#### [What you should do]
After finding the line with "- This module uses the Babonus library." in the entries below, retype exactly each line from there through the line with "- Now every", including that final line.

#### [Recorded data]
>>>

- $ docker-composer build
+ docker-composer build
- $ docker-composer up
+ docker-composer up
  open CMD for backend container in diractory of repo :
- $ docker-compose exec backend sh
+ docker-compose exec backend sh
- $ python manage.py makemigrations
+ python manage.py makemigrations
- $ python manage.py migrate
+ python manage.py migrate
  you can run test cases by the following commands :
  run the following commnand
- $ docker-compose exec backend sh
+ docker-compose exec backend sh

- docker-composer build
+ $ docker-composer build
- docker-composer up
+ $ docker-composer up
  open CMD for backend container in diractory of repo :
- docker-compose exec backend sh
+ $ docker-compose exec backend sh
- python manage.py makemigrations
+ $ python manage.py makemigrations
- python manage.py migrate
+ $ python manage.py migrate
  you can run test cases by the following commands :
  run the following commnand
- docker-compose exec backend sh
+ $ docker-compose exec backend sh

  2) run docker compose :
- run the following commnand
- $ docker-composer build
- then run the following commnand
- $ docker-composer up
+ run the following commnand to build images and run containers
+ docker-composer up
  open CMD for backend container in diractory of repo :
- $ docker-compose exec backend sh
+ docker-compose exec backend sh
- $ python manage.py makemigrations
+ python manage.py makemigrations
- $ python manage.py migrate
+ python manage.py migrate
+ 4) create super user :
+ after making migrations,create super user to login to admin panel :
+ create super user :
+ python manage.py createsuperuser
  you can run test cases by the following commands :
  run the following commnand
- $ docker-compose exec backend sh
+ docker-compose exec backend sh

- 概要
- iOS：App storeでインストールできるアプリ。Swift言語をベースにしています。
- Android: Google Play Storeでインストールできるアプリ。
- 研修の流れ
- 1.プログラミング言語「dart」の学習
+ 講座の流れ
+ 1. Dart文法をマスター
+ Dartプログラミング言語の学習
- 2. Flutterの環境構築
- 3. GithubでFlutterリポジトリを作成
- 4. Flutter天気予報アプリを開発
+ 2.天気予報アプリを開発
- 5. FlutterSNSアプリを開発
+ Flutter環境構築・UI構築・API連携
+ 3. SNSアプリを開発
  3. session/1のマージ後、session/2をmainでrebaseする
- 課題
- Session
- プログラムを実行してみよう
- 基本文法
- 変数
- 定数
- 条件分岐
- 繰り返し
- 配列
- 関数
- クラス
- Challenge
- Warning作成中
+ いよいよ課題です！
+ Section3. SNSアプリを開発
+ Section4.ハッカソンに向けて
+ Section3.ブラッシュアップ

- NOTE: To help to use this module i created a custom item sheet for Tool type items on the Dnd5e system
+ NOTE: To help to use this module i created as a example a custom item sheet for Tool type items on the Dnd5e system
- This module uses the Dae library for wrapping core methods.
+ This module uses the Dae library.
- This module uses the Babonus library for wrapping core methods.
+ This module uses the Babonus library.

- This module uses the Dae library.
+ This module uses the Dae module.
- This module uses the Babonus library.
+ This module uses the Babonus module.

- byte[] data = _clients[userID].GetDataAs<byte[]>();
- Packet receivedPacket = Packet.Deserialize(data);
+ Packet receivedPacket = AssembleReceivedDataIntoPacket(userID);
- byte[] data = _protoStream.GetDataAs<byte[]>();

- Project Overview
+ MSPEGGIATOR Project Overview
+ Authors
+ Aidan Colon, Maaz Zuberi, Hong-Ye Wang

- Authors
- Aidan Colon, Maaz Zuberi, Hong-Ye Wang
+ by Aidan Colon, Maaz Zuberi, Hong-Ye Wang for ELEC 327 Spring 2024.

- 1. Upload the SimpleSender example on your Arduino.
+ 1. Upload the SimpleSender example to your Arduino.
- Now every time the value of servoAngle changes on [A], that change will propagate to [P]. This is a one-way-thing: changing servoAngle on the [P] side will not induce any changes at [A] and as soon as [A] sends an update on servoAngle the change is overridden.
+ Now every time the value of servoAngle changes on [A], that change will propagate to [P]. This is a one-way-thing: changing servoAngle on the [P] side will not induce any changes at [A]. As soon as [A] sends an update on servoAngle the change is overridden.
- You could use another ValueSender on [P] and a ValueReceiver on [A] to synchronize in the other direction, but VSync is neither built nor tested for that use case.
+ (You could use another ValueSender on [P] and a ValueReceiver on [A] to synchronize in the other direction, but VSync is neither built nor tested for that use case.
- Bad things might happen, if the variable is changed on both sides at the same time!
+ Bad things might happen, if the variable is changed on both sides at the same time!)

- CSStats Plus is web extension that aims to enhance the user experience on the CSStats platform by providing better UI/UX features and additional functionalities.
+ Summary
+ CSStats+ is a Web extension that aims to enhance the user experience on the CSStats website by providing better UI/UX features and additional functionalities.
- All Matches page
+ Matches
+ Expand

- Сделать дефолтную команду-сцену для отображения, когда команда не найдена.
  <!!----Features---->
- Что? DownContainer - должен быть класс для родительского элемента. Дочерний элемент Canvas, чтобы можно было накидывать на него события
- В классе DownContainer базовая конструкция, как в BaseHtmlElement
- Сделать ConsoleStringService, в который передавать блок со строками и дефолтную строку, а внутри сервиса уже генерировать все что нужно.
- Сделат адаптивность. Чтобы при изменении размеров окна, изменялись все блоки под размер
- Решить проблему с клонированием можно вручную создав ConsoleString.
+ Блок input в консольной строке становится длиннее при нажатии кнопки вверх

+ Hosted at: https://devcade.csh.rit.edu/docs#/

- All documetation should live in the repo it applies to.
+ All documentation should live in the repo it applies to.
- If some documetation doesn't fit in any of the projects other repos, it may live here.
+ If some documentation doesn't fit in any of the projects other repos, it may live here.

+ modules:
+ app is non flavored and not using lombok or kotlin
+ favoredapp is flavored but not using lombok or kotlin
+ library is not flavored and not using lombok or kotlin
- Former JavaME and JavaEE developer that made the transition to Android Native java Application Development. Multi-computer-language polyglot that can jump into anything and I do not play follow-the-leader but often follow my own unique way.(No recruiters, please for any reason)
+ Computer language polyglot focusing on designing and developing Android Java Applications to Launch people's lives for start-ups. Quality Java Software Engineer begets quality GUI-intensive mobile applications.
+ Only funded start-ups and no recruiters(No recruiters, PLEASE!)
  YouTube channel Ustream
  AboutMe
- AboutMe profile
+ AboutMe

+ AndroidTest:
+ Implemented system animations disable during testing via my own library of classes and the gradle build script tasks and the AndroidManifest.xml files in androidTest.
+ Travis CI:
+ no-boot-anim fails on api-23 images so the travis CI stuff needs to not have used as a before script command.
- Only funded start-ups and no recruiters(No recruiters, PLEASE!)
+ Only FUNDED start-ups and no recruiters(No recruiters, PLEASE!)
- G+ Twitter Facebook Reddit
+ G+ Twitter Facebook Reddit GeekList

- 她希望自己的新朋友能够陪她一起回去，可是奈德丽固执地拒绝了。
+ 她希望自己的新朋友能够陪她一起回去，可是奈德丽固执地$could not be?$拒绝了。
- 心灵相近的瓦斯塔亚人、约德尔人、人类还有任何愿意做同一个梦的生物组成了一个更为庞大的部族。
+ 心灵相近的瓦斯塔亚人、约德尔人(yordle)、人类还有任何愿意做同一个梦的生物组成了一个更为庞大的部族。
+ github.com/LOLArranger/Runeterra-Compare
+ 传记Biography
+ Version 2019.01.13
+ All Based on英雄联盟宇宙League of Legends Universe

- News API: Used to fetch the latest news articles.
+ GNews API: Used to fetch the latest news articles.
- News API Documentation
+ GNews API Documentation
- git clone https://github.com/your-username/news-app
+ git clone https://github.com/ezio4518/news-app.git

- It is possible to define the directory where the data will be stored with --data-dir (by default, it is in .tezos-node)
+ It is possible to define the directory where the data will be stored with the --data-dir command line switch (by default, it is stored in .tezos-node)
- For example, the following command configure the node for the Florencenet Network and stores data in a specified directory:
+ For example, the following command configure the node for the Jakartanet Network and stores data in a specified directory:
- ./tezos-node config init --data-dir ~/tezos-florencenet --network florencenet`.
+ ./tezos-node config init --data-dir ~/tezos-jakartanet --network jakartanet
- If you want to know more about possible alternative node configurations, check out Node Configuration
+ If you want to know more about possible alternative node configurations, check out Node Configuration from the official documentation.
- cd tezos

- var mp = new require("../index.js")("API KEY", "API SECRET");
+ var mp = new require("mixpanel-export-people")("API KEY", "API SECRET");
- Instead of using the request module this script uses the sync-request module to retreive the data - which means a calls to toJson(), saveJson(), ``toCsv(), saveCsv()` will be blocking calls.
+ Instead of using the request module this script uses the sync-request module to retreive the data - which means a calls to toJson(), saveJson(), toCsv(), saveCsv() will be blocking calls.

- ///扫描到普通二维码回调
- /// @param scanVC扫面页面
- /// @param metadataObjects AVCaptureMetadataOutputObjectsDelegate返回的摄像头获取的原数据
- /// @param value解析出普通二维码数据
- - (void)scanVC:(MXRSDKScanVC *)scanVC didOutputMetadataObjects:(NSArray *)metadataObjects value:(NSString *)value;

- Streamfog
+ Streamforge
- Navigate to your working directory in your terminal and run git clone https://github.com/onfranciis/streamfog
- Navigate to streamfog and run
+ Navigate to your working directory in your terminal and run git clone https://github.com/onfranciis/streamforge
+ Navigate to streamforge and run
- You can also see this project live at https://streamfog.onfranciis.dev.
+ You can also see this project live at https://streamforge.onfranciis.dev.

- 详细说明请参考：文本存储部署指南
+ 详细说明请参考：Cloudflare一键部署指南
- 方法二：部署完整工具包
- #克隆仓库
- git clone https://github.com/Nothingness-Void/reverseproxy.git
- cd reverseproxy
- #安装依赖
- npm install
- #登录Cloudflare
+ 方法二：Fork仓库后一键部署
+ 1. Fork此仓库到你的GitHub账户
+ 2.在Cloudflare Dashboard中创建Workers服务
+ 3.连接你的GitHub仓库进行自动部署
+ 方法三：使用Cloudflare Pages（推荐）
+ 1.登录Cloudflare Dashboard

<<<

#### [Output for this exercise]
- This module uses the Babonus library.
+ This module uses the Babonus module.

- byte[] data = _clients[userID].GetDataAs<byte[]>();
- Packet receivedPacket = Packet.Deserialize(data);
+ Packet receivedPacket = AssembleReceivedDataIntoPacket(userID);
- byte[] data = _protoStream.GetDataAs<byte[]>();

- Project Overview
+ MSPEGGIATOR Project Overview
+ Authors
+ Aidan Colon, Maaz Zuberi, Hong-Ye Wang

- Authors
- Aidan Colon, Maaz Zuberi, Hong-Ye Wang
+ by Aidan Colon, Maaz Zuberi, Hong-Ye Wang for ELEC 327 Spring 2024.

- 1. Upload the SimpleSender example on your Arduino.
+ 1. Upload the SimpleSender example to your Arduino.
- Now every time the value of servoAngle changes on [A], that change will propagate to [P]. This is a one-way-thing: changing servoAngle on the [P] side will not induce any changes at [A] and as soon as [A] sends an update on servoAngle the change is overridden.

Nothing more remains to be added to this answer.